* [Edit tracking data]:
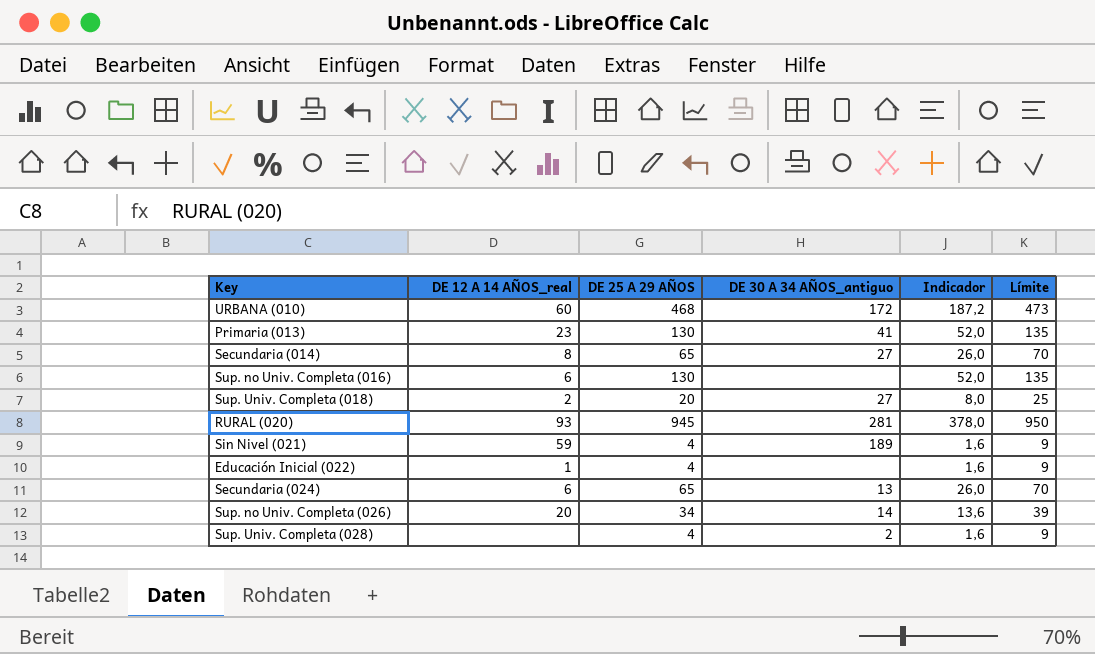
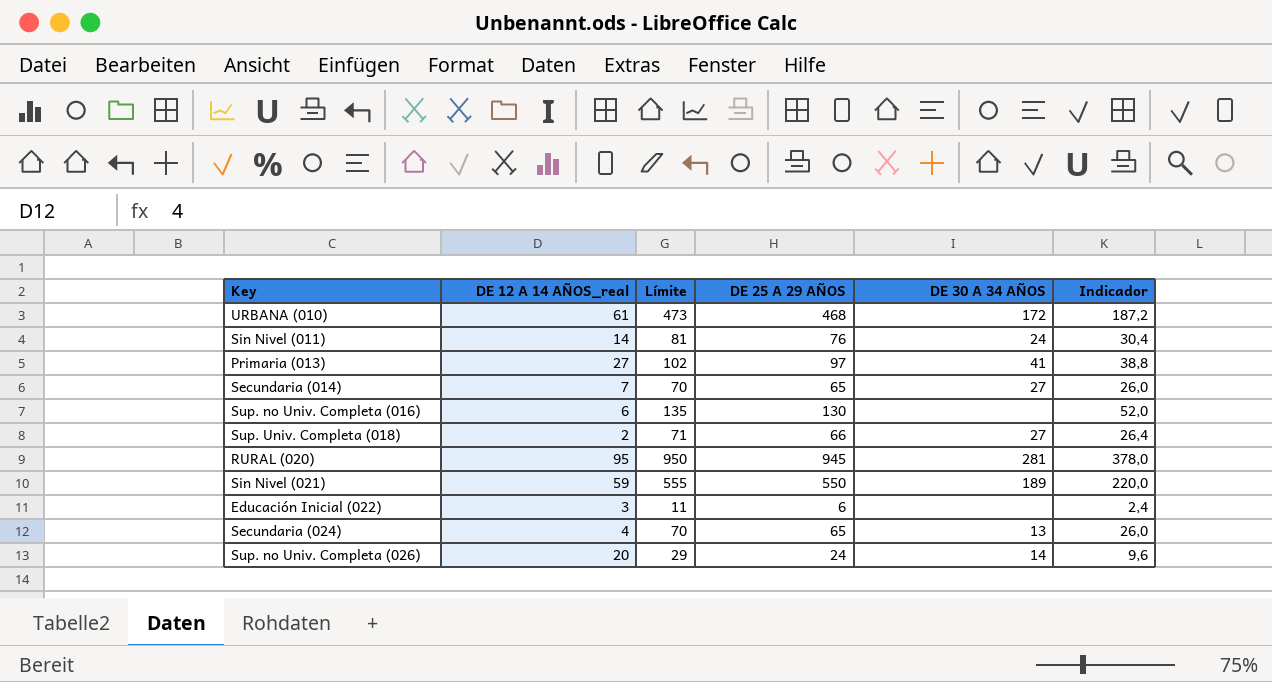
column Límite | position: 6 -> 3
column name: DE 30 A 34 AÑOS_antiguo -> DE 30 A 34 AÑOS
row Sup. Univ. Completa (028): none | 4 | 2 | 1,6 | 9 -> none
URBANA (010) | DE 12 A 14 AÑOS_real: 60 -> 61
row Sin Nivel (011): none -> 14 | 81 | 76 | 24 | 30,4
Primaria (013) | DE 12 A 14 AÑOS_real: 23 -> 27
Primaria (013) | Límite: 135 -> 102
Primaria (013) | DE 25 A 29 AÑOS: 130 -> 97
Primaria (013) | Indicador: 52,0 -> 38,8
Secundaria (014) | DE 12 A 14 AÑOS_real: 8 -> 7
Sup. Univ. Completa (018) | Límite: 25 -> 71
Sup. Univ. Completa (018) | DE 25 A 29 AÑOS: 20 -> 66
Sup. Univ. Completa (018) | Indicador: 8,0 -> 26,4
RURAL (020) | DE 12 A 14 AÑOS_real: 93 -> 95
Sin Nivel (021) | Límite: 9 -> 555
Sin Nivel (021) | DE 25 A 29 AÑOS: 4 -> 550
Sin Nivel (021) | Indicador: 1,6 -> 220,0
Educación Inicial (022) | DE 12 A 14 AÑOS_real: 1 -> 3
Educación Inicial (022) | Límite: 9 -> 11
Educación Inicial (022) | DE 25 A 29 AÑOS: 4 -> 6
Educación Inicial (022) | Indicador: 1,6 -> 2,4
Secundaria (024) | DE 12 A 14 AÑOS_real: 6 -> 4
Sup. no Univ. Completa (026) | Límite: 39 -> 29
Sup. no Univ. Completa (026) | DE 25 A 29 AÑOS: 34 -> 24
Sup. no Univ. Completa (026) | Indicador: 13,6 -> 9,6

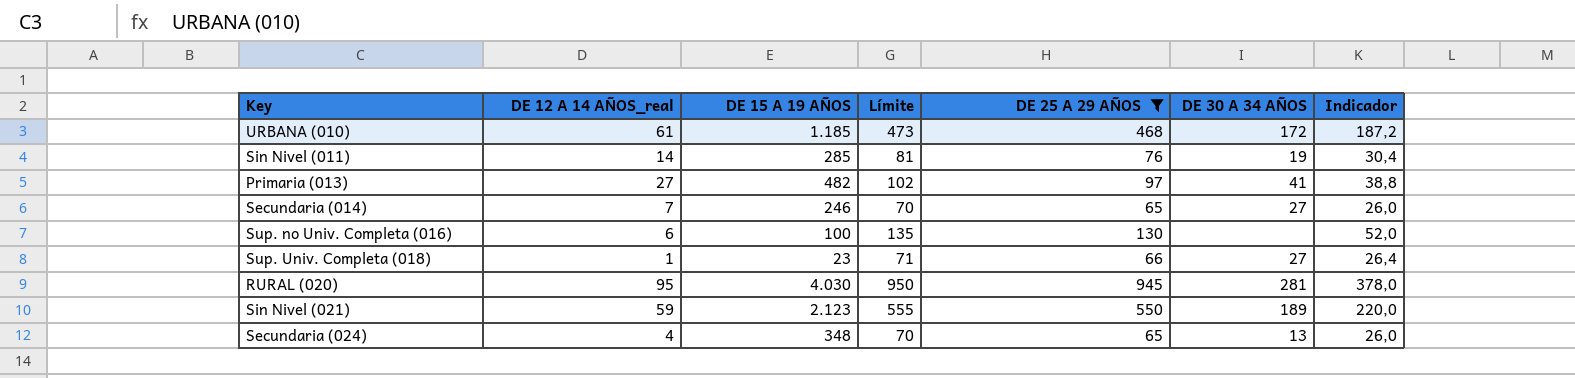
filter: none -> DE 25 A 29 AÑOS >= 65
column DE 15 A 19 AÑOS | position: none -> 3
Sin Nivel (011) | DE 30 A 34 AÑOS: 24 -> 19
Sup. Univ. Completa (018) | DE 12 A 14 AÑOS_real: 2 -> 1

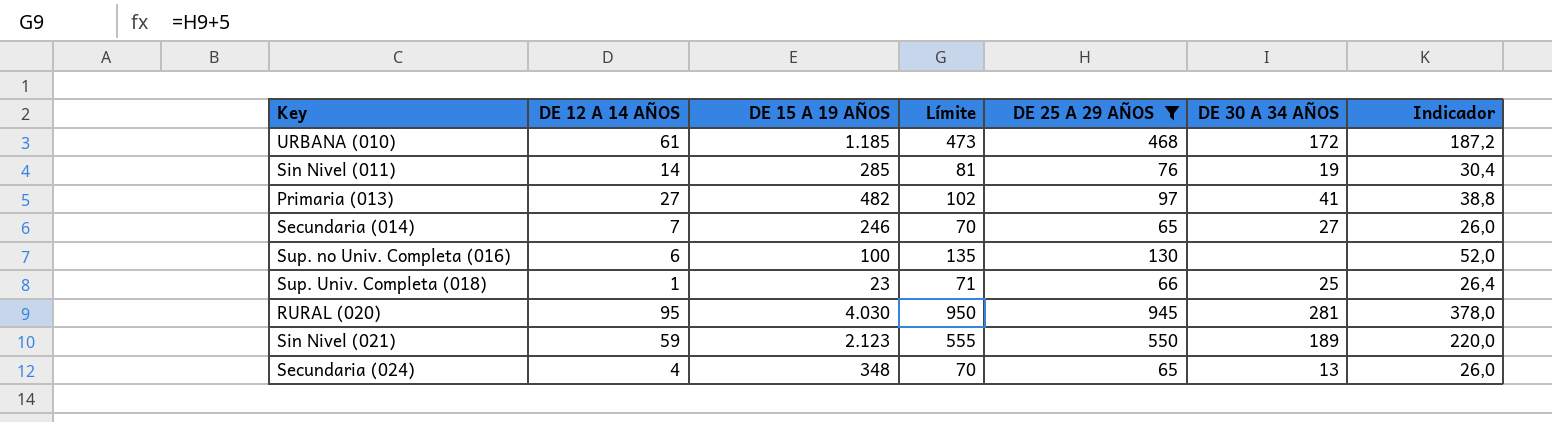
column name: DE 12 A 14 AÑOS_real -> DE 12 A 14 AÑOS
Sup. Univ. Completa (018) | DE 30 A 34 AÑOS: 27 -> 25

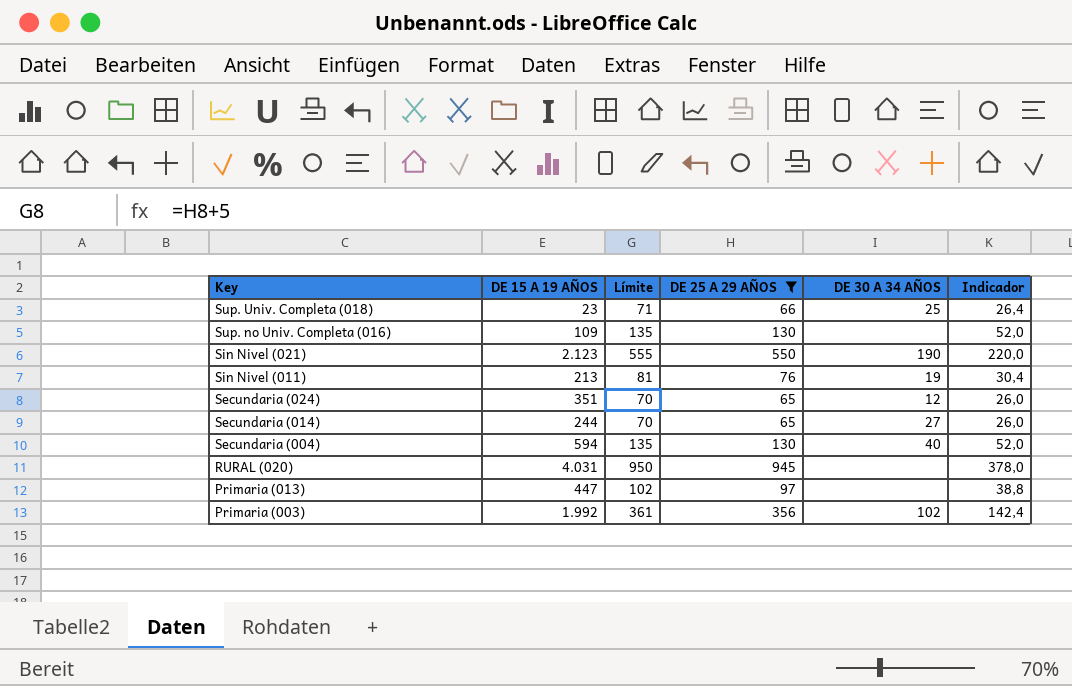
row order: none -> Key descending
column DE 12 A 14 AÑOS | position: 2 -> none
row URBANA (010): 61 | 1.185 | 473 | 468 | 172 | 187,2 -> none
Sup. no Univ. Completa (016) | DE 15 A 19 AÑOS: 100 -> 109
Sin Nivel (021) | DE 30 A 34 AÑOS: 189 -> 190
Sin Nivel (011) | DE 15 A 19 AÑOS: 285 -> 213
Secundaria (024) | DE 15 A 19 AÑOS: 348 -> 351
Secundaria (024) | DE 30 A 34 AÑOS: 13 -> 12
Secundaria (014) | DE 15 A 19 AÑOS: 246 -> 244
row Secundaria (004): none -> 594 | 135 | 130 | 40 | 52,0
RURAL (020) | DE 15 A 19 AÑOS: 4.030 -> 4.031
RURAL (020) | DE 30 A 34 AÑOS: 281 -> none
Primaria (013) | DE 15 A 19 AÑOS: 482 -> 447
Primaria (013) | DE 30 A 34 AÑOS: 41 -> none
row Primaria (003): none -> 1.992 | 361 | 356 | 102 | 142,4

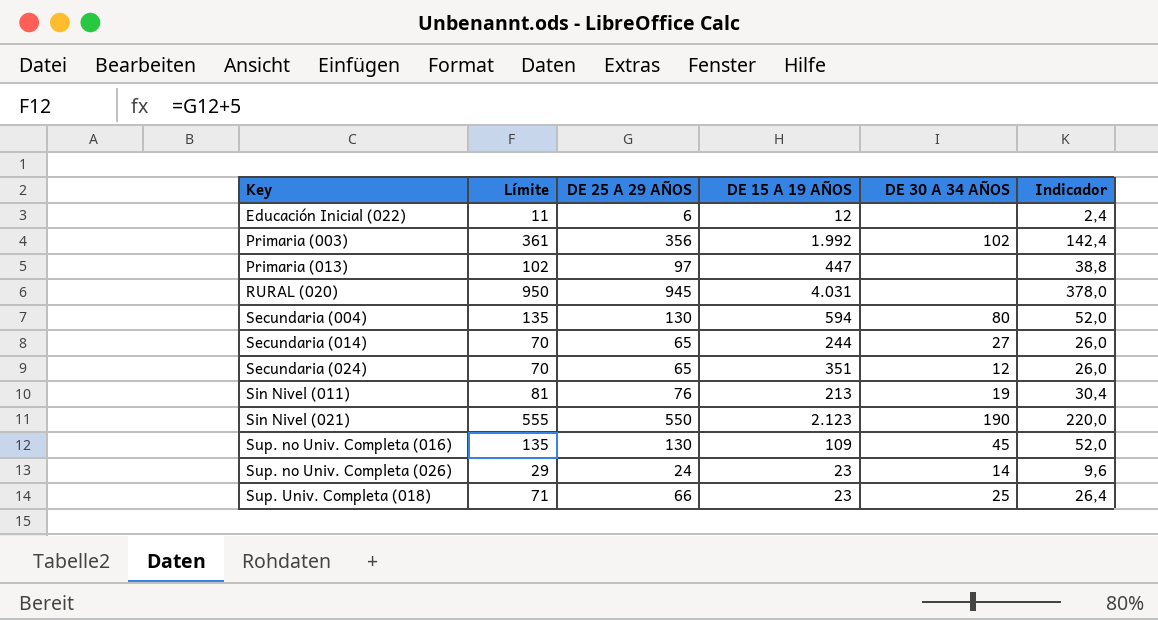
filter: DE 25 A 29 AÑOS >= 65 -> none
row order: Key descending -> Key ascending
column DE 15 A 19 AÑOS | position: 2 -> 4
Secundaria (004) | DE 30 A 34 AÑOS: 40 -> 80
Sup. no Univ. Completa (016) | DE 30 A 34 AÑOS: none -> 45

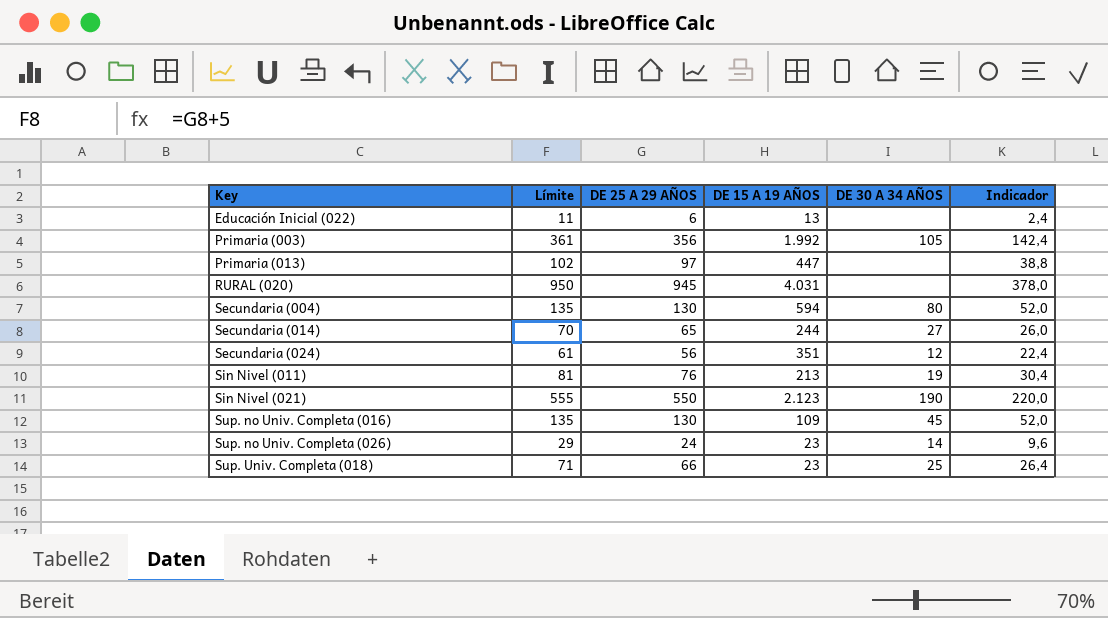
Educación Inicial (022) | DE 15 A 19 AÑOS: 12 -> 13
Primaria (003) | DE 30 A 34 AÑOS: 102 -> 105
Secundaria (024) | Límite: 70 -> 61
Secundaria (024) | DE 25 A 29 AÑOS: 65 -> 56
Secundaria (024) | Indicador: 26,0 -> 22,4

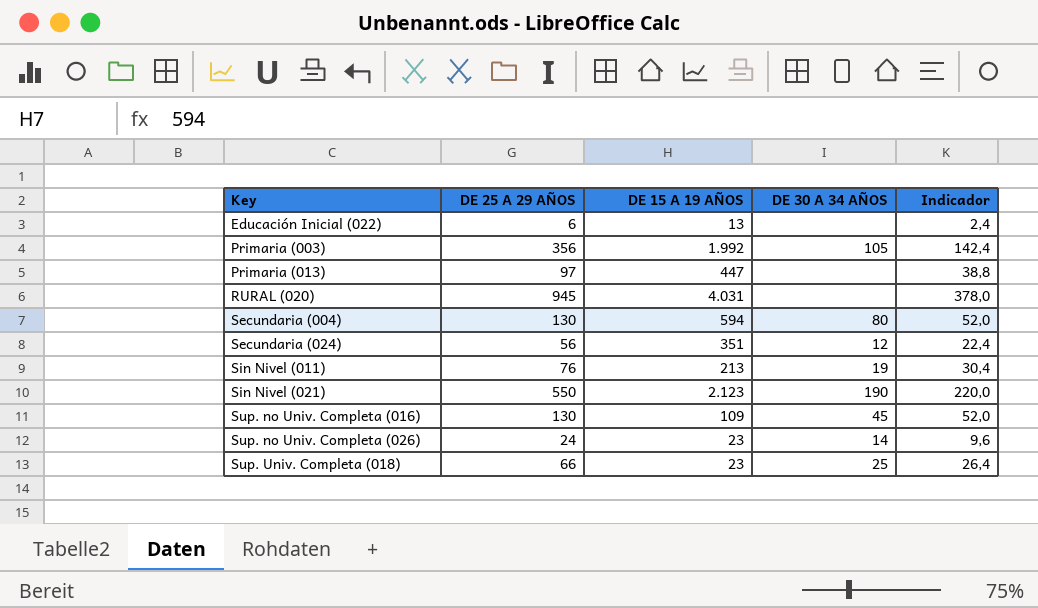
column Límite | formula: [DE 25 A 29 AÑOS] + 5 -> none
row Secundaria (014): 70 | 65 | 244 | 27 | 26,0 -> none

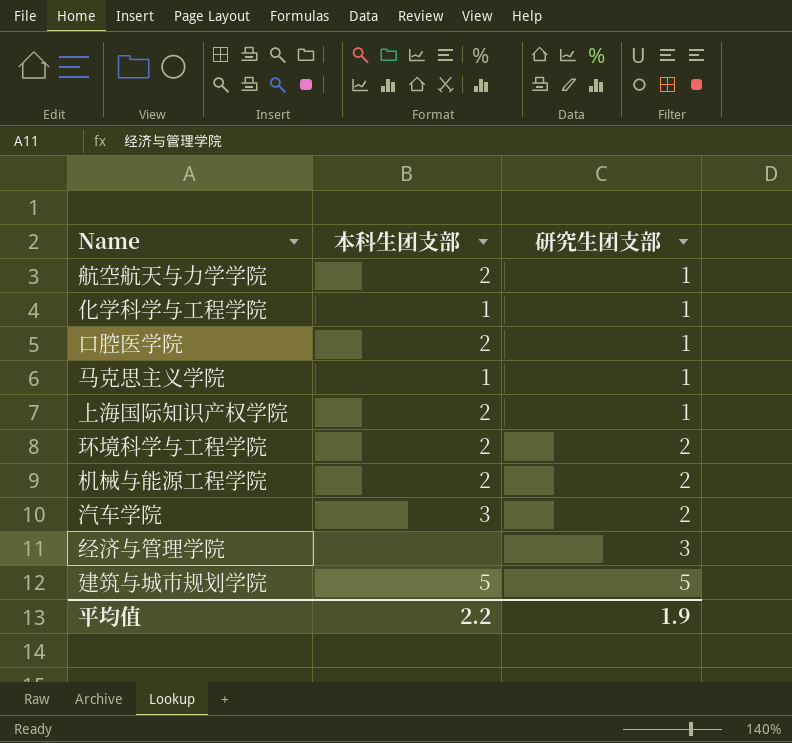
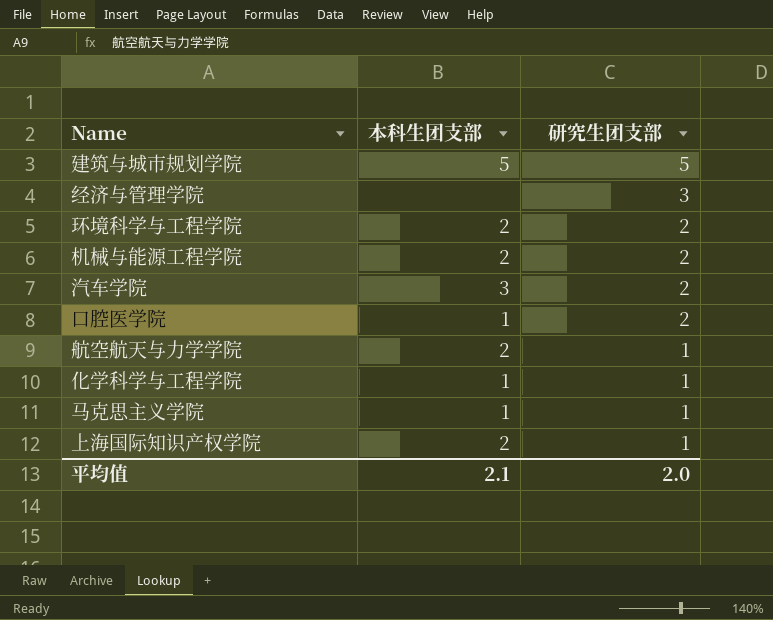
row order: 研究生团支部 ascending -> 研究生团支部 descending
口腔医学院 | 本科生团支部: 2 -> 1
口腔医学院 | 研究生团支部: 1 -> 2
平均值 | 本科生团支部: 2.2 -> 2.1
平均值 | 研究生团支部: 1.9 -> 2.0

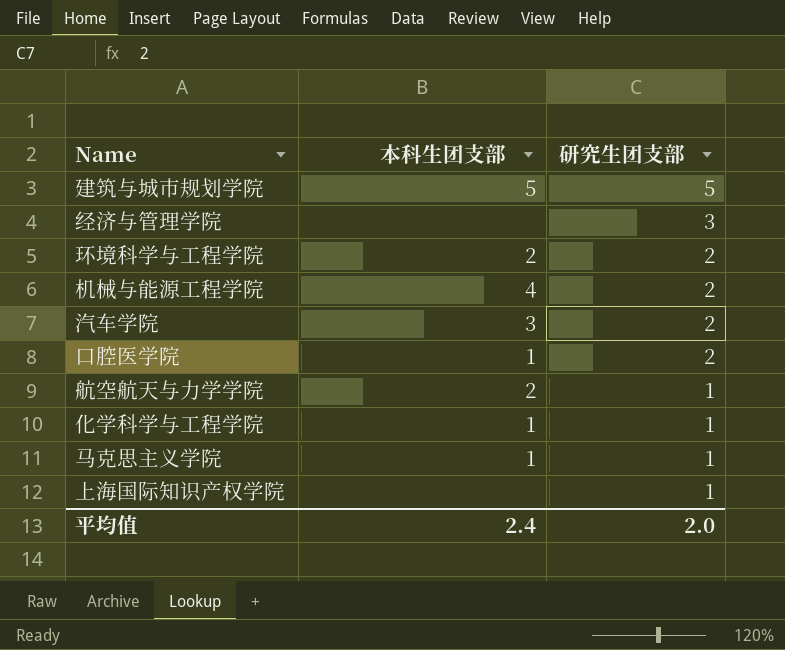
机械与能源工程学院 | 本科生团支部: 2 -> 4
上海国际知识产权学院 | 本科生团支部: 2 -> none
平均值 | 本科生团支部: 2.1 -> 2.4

* [WHAT THIS TASK INVOLVES]: Would you output the lines above from the line holding "column name: DE 30" up to and including the line holding "Secundaria (024) | DE 30 A 34 AÑOS: 13 -> 12", exactly and only those, with no pictures?

* [TASK RESPONSE]:
column name: DE 30 A 34 AÑOS_antiguo -> DE 30 A 34 AÑOS
row Sup. Univ. Completa (028): none | 4 | 2 | 1,6 | 9 -> none
URBANA (010) | DE 12 A 14 AÑOS_real: 60 -> 61
row Sin Nivel (011): none -> 14 | 81 | 76 | 24 | 30,4
Primaria (013) | DE 12 A 14 AÑOS_real: 23 -> 27
Primaria (013) | Límite: 135 -> 102
Primaria (013) | DE 25 A 29 AÑOS: 130 -> 97
Primaria (013) | Indicador: 52,0 -> 38,8
Secundaria (014) | DE 12 A 14 AÑOS_real: 8 -> 7
Sup. Univ. Completa (018) | Límite: 25 -> 71
Sup. Univ. Completa (018) | DE 25 A 29 AÑOS: 20 -> 66
Sup. Univ. Completa (018) | Indicador: 8,0 -> 26,4
RURAL (020) | DE 12 A 14 AÑOS_real: 93 -> 95
Sin Nivel (021) | Límite: 9 -> 555
Sin Nivel (021) | DE 25 A 29 AÑOS: 4 -> 550
Sin Nivel (021) | Indicador: 1,6 -> 220,0
Educación Inicial (022) | DE 12 A 14 AÑOS_real: 1 -> 3
Educación Inicial (022) | Límite: 9 -> 11
Educación Inicial (022) | DE 25 A 29 AÑOS: 4 -> 6
Educación Inicial (022) | Indicador: 1,6 -> 2,4
Secundaria (024) | DE 12 A 14 AÑOS_real: 6 -> 4
Sup. no Univ. Completa (026) | Límite: 39 -> 29
Sup. no Univ. Completa (026) | DE 25 A 29 AÑOS: 34 -> 24
Sup. no Univ. Completa (026) | Indicador: 13,6 -> 9,6

filter: none -> DE 25 A 29 AÑOS >= 65
column DE 15 A 19 AÑOS | position: none -> 3
Sin Nivel (011) | DE 30 A 34 AÑOS: 24 -> 19
Sup. Univ. Completa (018) | DE 12 A 14 AÑOS_real: 2 -> 1

column name: DE 12 A 14 AÑOS_real -> DE 12 A 14 AÑOS
Sup. Univ. Completa (018) | DE 30 A 34 AÑOS: 27 -> 25

row order: none -> Key descending
column DE 12 A 14 AÑOS | position: 2 -> none
row URBANA (010): 61 | 1.185 | 473 | 468 | 172 | 187,2 -> none
Sup. no Univ. Completa (016) | DE 15 A 19 AÑOS: 100 -> 109
Sin Nivel (021) | DE 30 A 34 AÑOS: 189 -> 190
Sin Nivel (011) | DE 15 A 19 AÑOS: 285 -> 213
Secundaria (024) | DE 15 A 19 AÑOS: 348 -> 351
Secundaria (024) | DE 30 A 34 AÑOS: 13 -> 12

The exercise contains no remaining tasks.